Ermanno : Bah écoute, je note. Et puis je relève le défi d’aller justement interviewer une de ces personnes-là. Peut-être les deux, pourquoi pas. Et puis je leur dirai que je viens de ta part, évidemment. Paul, est-ce qu’il y avait quelque chose que tu voulais rajouter ? Ou est-ce qu’on en reste là pour aujourd’hui ? On clôture l’épisode du jour.
Paul : Bah écoute, c’est tout bon pour moi. Je voulais juste encore te remercier pour ce temps que tu m’as accordé. Et voilà, merci d’oeuvrer aussi à prêcher la bonne parole vélo.

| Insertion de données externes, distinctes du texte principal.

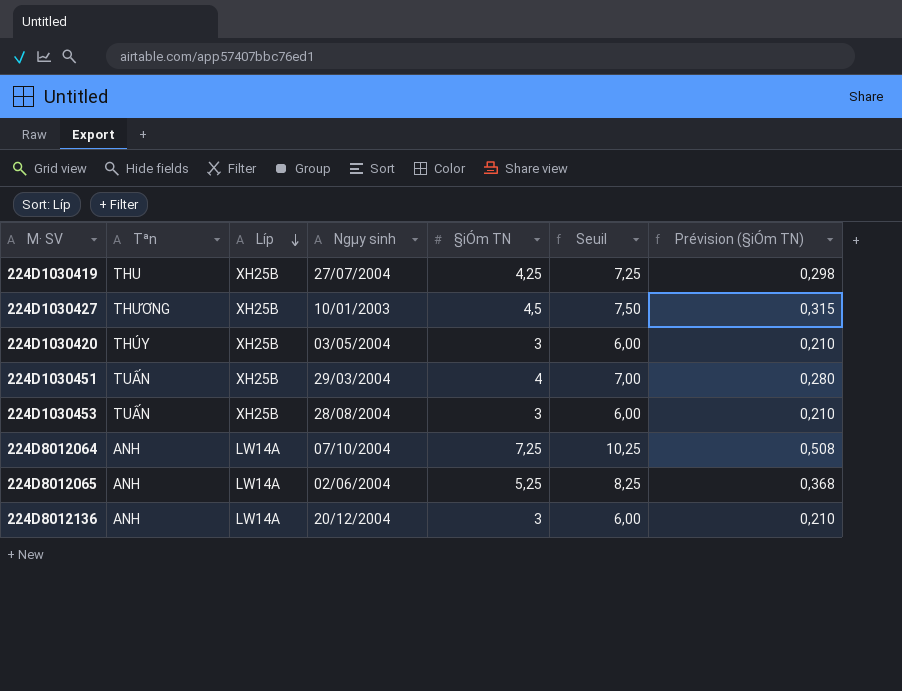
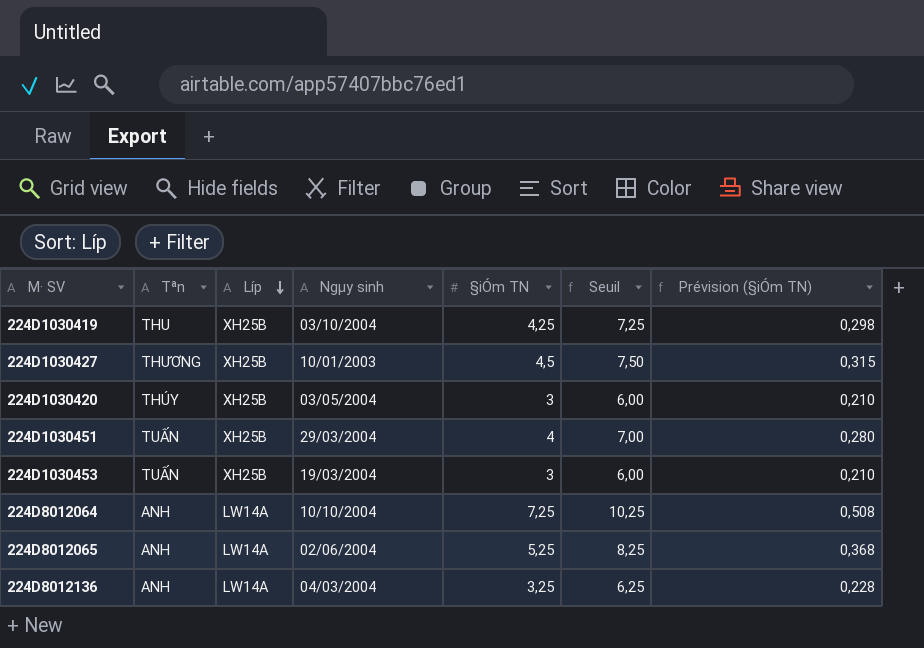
224D1030419 | Ngµy sinh: 27/07/2004 -> 03/10/2004
224D1030453 | Ngµy sinh: 28/08/2004 -> 19/03/2004
224D8012064 | Ngµy sinh: 07/10/2004 -> 10/10/2004
224D8012136 | Ngµy sinh: 20/12/2004 -> 04/03/2004
224D8012136 | §iÓm TN: 3 -> 3,25
224D8012136 | Seuil: 6,00 -> 6,25
224D8012136 | Prévision (§iÓm TN): 0,210 -> 0,228

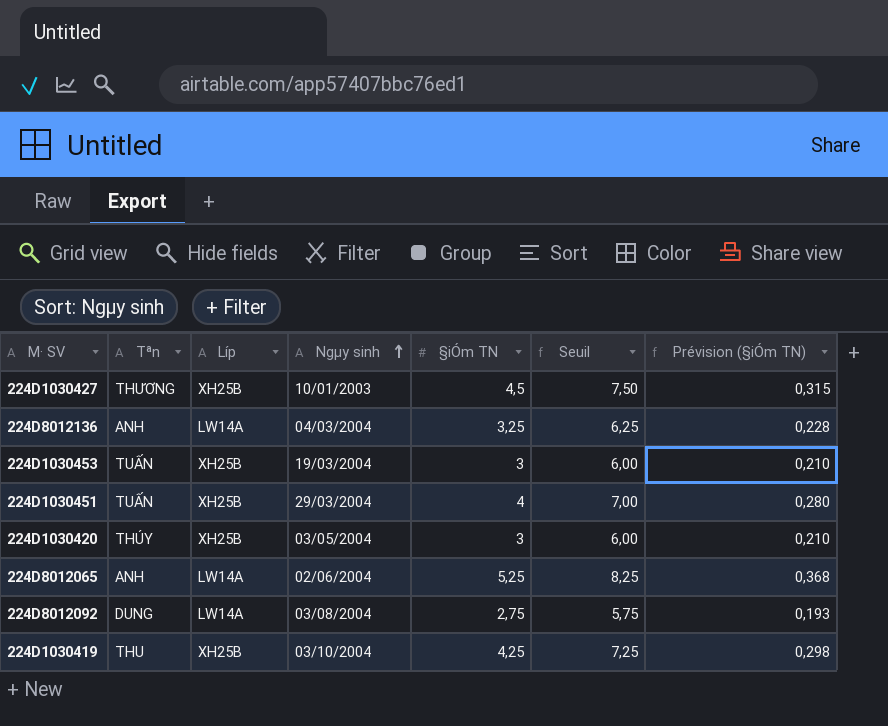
row order: Líp descending -> Ngµy sinh ascending
row 224D8012064: ANH | LW14A | 10/10/2004 | 7,25 | 10,25 | 0,508 -> none
row 224D8012092: none -> DUNG | LW14A | 03/08/2004 | 2,75 | 5,75 | 0,193

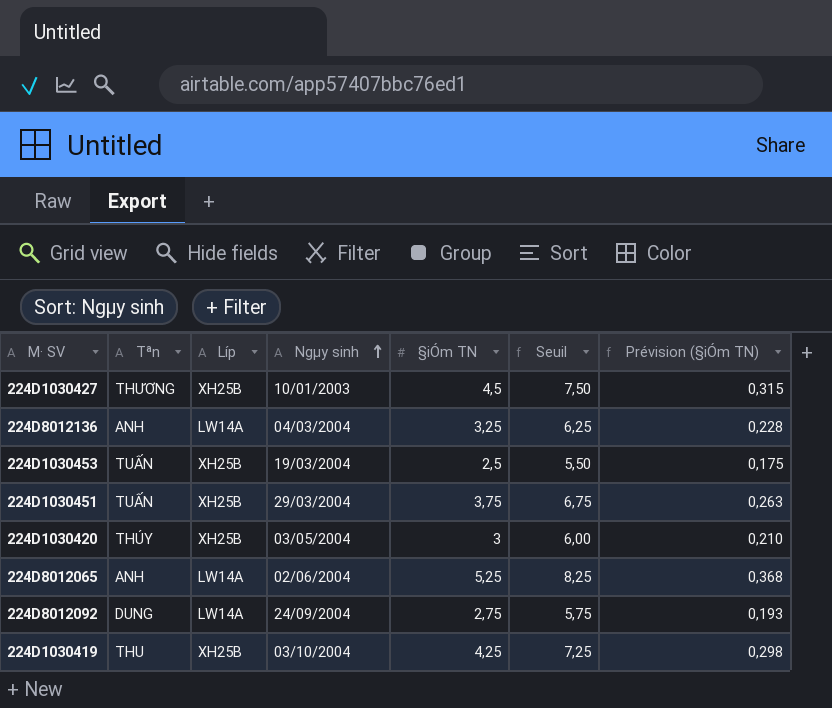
224D1030453 | §iÓm TN: 3 -> 2,5
224D1030453 | Seuil: 6,00 -> 5,50
224D1030453 | Prévision (§iÓm TN): 0,210 -> 0,175
224D1030451 | §iÓm TN: 4 -> 3,75
224D1030451 | Seuil: 7,00 -> 6,75
224D1030451 | Prévision (§iÓm TN): 0,280 -> 0,263
224D8012092 | Ngµy sinh: 03/08/2004 -> 24/09/2004

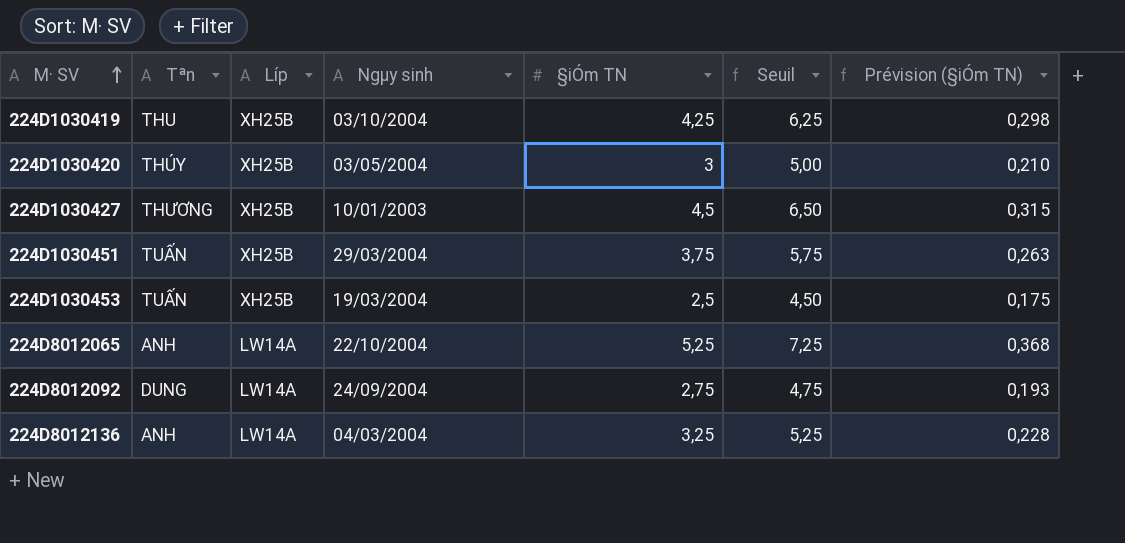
row order: Ngµy sinh ascending -> M· SV ascending
column Seuil | formula: [§iÓm TN] + 3 -> [§iÓm TN] + 2
224D8012065 | Ngµy sinh: 02/06/2004 -> 22/10/2004

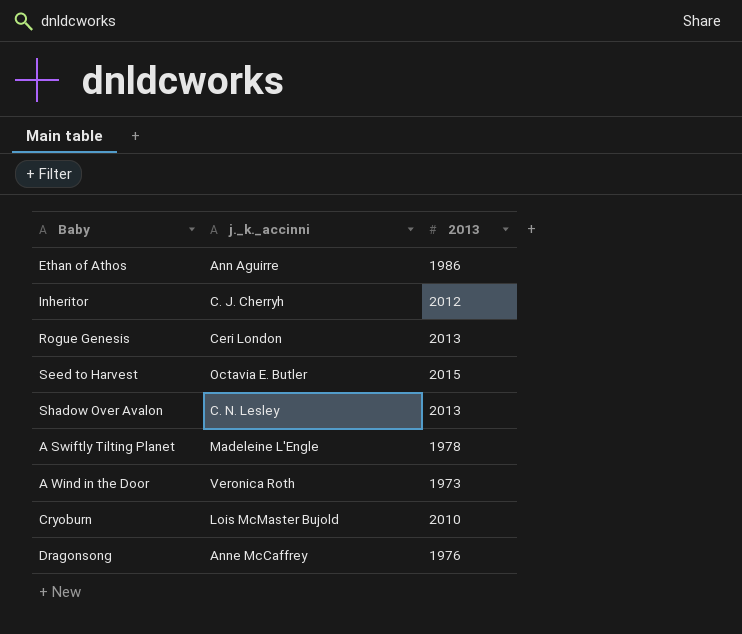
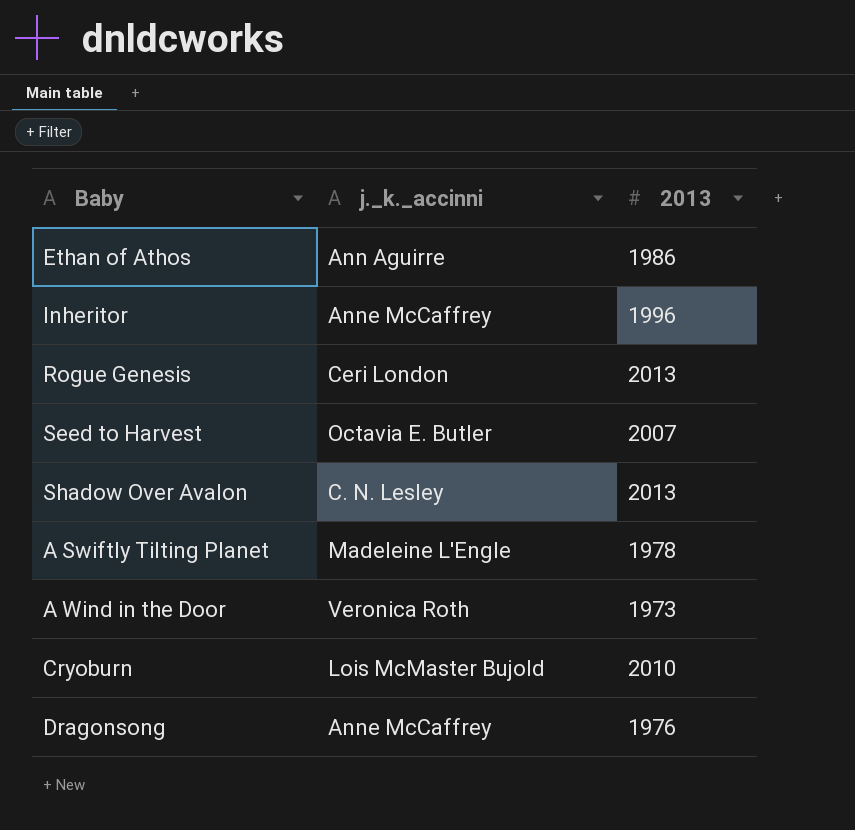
Inheritor | j._k._accinni: C. J. Cherryh -> Anne McCaffrey
Inheritor | 2013: 2012 -> 1996
Seed to Harvest | 2013: 2015 -> 2007

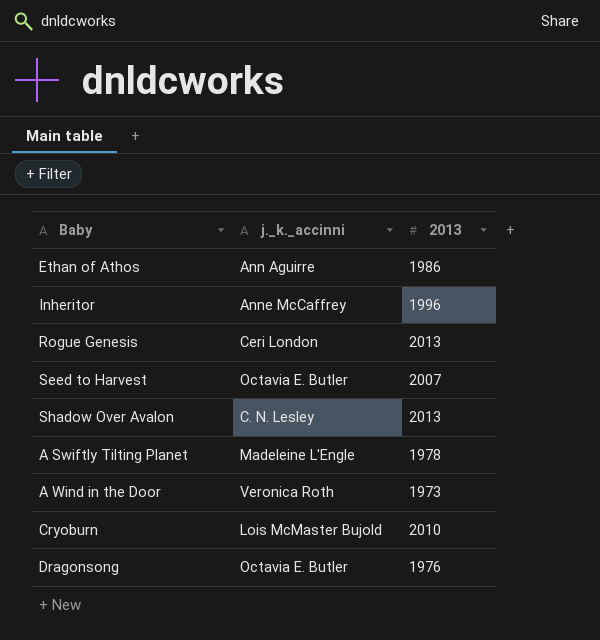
Dragonsong | j._k._accinni: Anne McCaffrey -> Octavia E. Butler

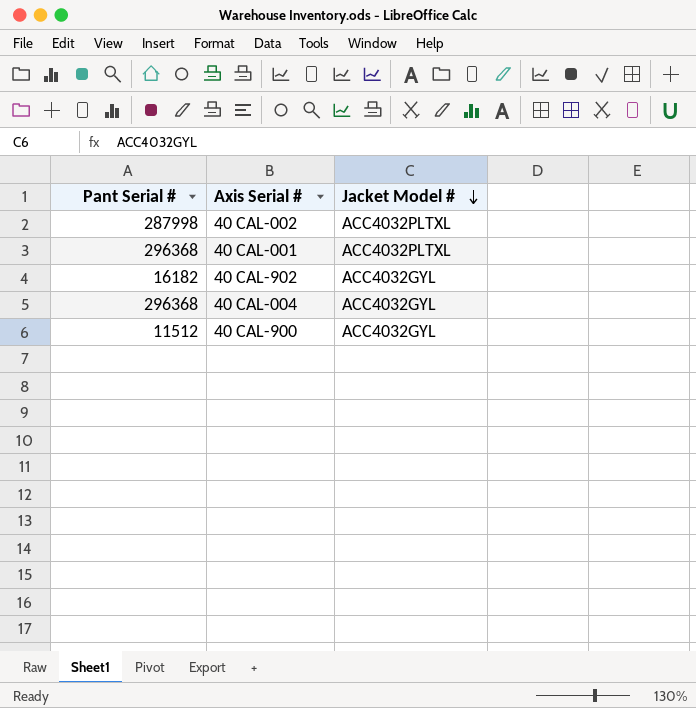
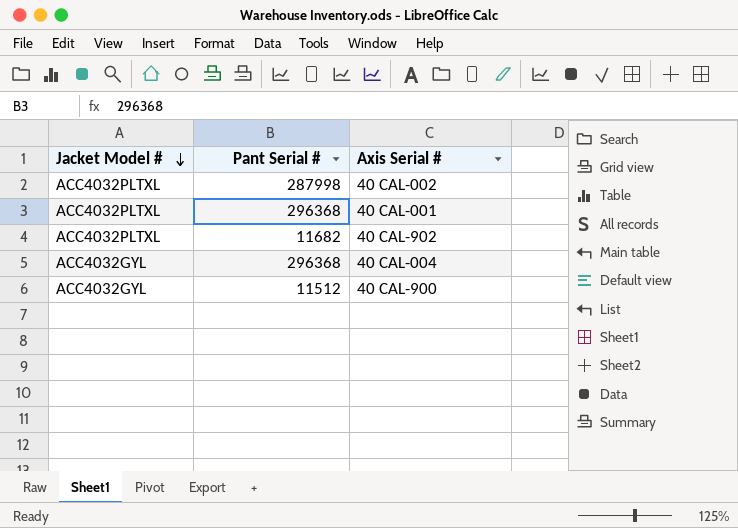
column Jacket Model # | position: 3 -> 1
40 CAL-902 | Jacket Model #: ACC4032GYL -> ACC4032PLTXL
40 CAL-902 | Pant Serial #: 16182 -> 11682

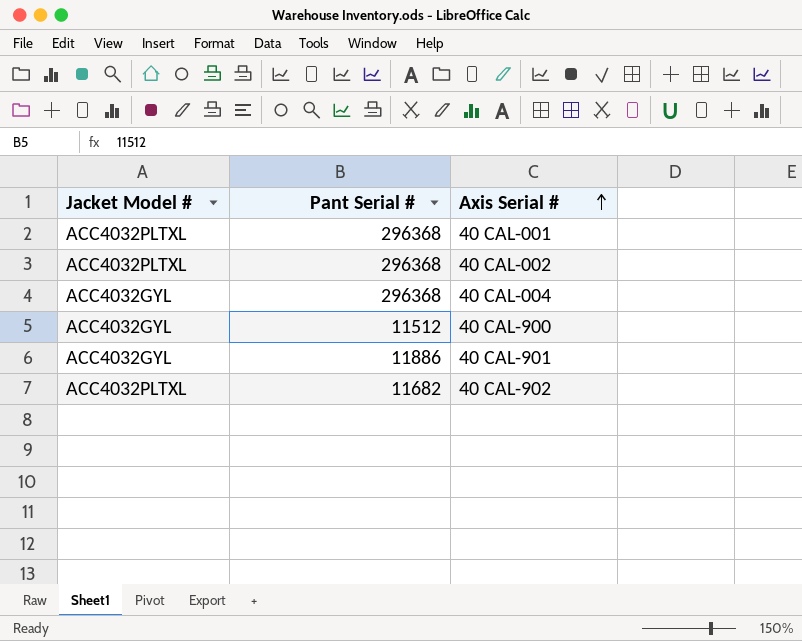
row order: Jacket Model # descending -> Axis Serial # ascending
40 CAL-002 | Pant Serial #: 287998 -> 296368
row 40 CAL-901: none -> ACC4032GYL | 11886

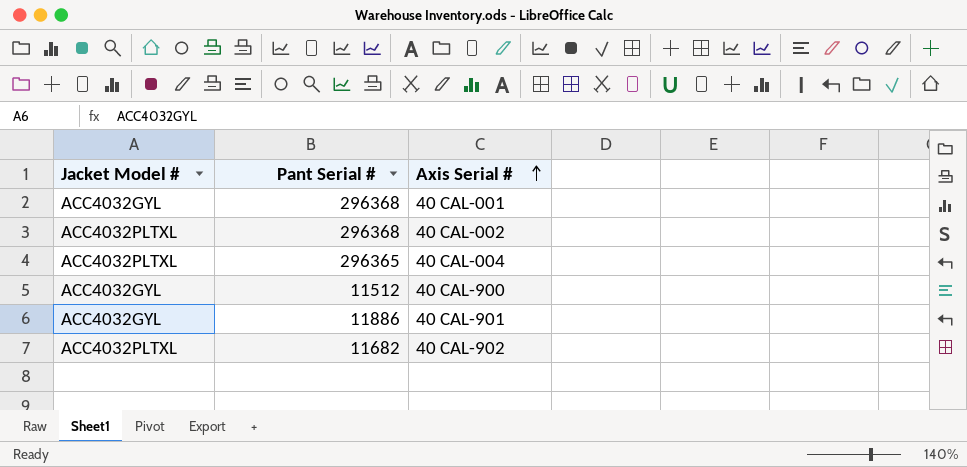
40 CAL-001 | Jacket Model #: ACC4032PLTXL -> ACC4032GYL
40 CAL-004 | Jacket Model #: ACC4032GYL -> ACC4032PLTXL
40 CAL-004 | Pant Serial #: 296368 -> 296365

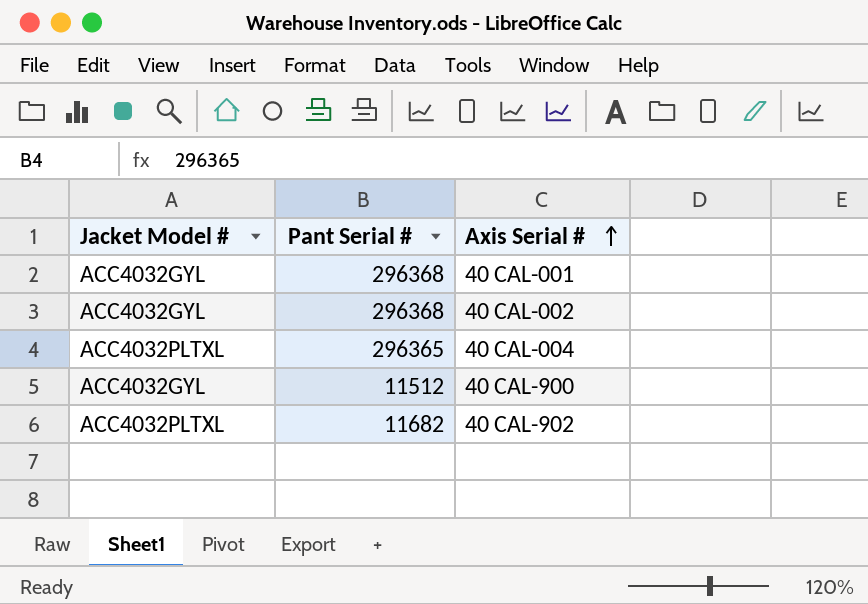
row 40 CAL-901: ACC4032GYL | 11886 -> none
40 CAL-002 | Jacket Model #: ACC4032PLTXL -> ACC4032GYL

Ermanno : Et bah écoute, je t’en prie. Une dernière petite chose, juste avant de couper les micros. Si on veut en savoir plus sur Vél’home, si on veut s’inscrire, si on veut soit ouvrir son parking ou alors voir s’il y a des parkings à vélo dans le coin de chez nous ou de chez notre employeur, quel est le meilleur moyen de le faire ?
Paul : C’est d’aller sur velhome.co, tout simplement. Et là, vous pouvez naviguer. Quand vous arrivez, vous voyez d’abord la carte des stationnements. Mais il y a aussi un petit bouton plus pour ajouter une annonce. Et vous pouvez également consulter notre carte des vols. Donc vraiment, voilà, allez sur velhome.co.
Ermanno : Super. Et bah écoute, merci encore Paul. Je te souhaite une bonne continuation, une bonne journée. Et puis longue vie à Vélôme. Merci beaucoup. Très bonne journée à toi.